Without copying any pictures, restate exactly the lines from the start of the records through the line containing "[67,522,82,538] 1 -> (545, 309) none".

*Collected data entries*
= = = = =
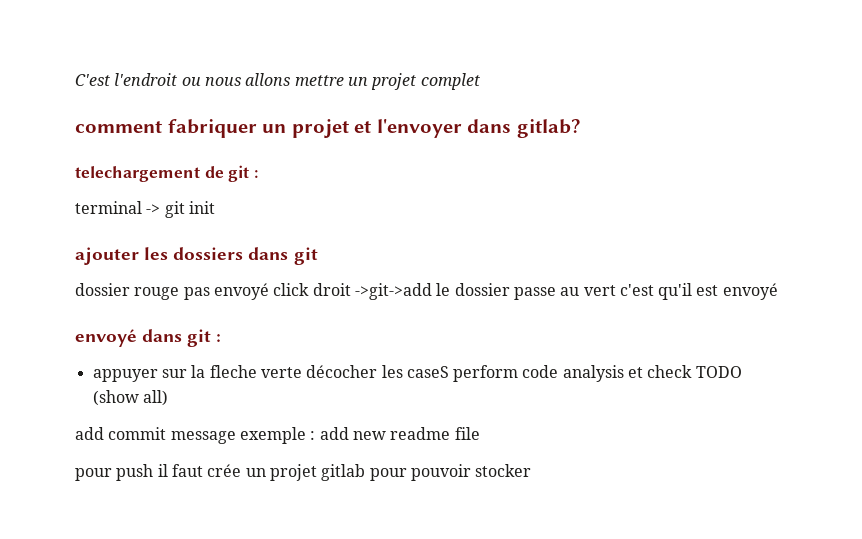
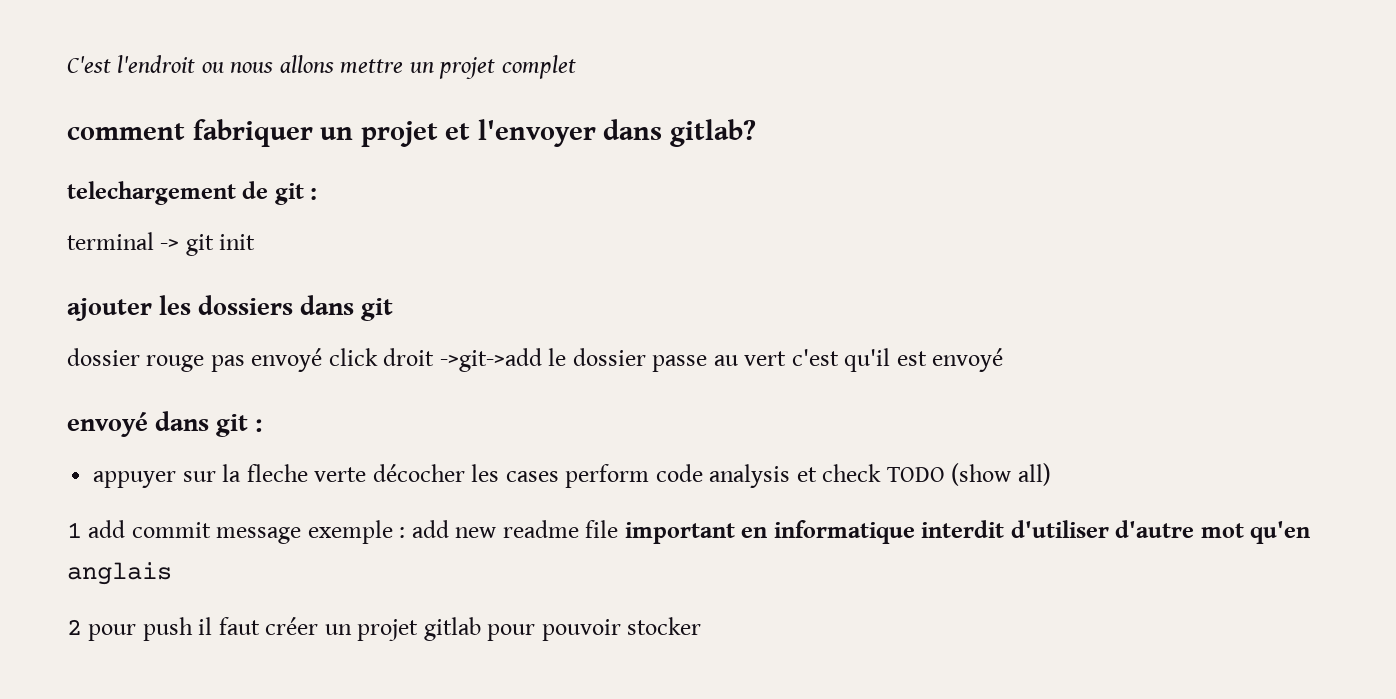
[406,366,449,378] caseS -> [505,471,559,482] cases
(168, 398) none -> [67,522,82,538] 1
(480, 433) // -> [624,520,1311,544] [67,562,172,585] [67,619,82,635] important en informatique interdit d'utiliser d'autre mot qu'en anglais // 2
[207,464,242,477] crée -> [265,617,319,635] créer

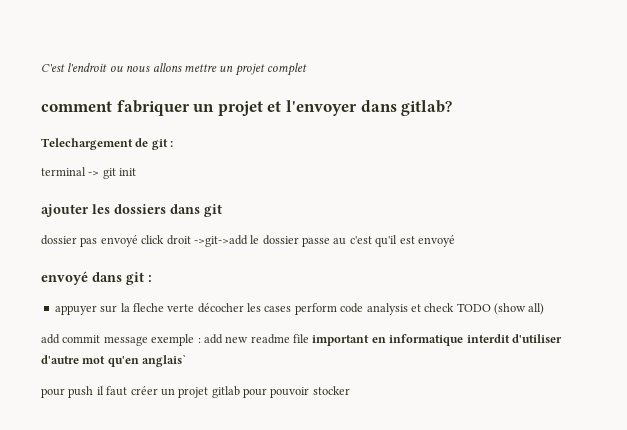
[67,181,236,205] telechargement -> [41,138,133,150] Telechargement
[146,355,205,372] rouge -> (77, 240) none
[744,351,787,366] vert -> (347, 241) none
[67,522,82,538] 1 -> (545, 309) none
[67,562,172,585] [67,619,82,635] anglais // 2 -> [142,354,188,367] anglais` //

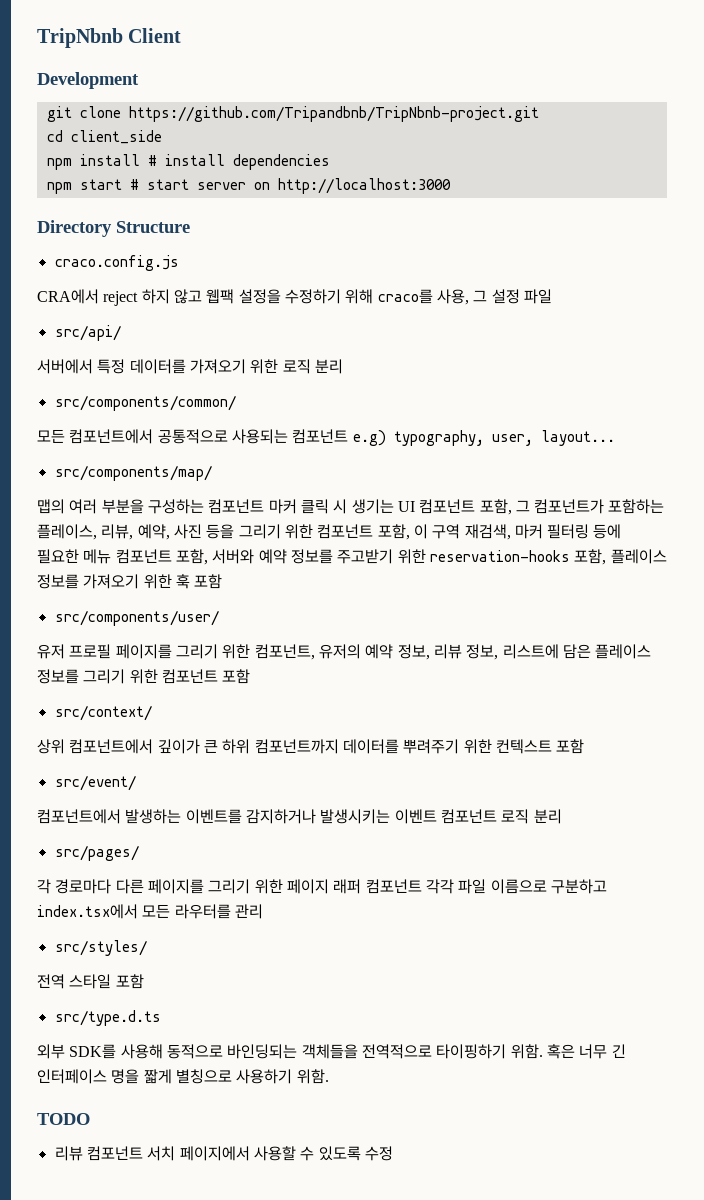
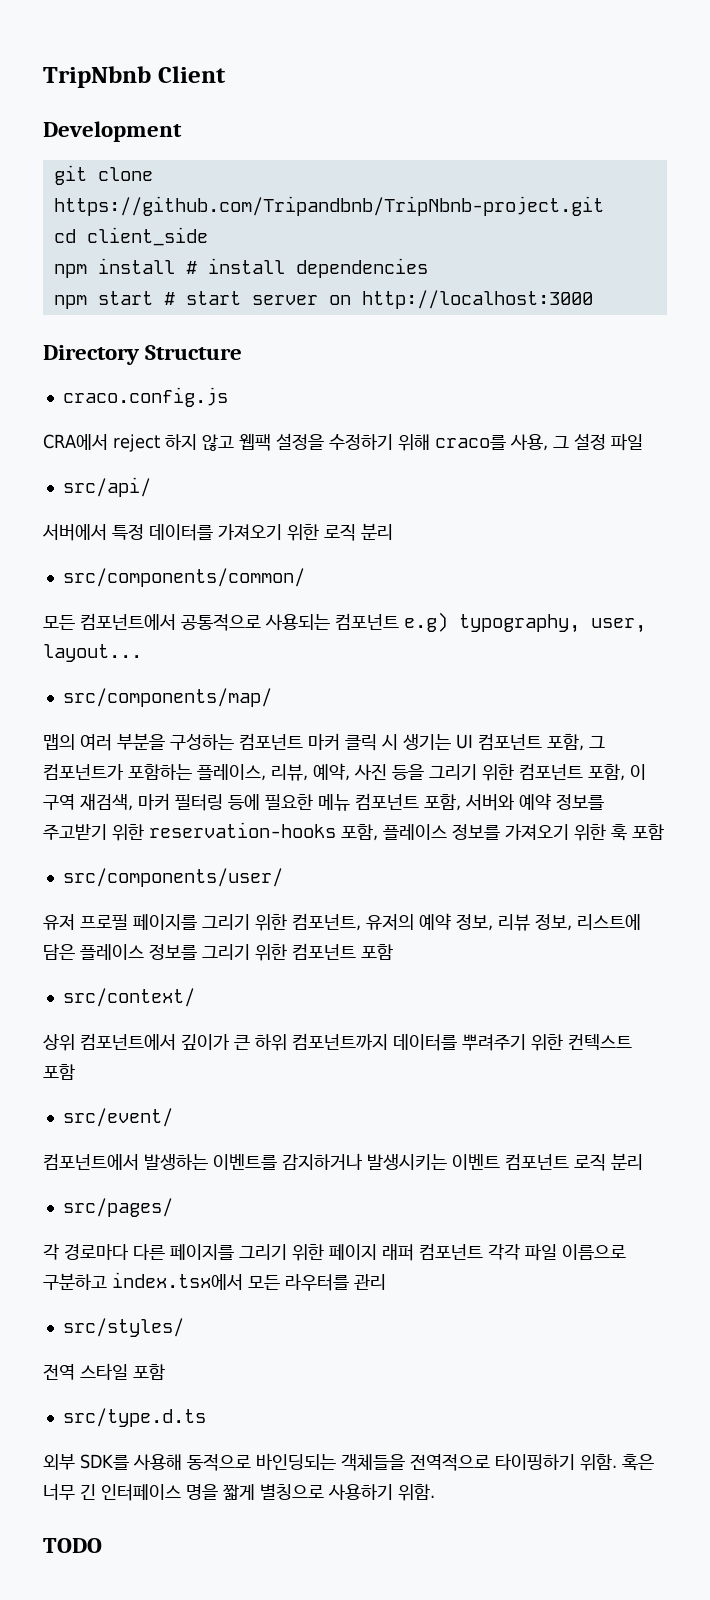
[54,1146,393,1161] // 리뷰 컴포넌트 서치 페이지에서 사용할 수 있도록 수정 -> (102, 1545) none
= = = = =
*Written response*
[406,366,449,378] caseS -> [505,471,559,482] cases
(168, 398) none -> [67,522,82,538] 1
(480, 433) // -> [624,520,1311,544] [67,562,172,585] [67,619,82,635] important en informatique interdit d'utiliser d'autre mot qu'en anglais // 2
[207,464,242,477] crée -> [265,617,319,635] créer

[67,181,236,205] telechargement -> [41,138,133,150] Telechargement
[146,355,205,372] rouge -> (77, 240) none
[744,351,787,366] vert -> (347, 241) none
[67,522,82,538] 1 -> (545, 309) none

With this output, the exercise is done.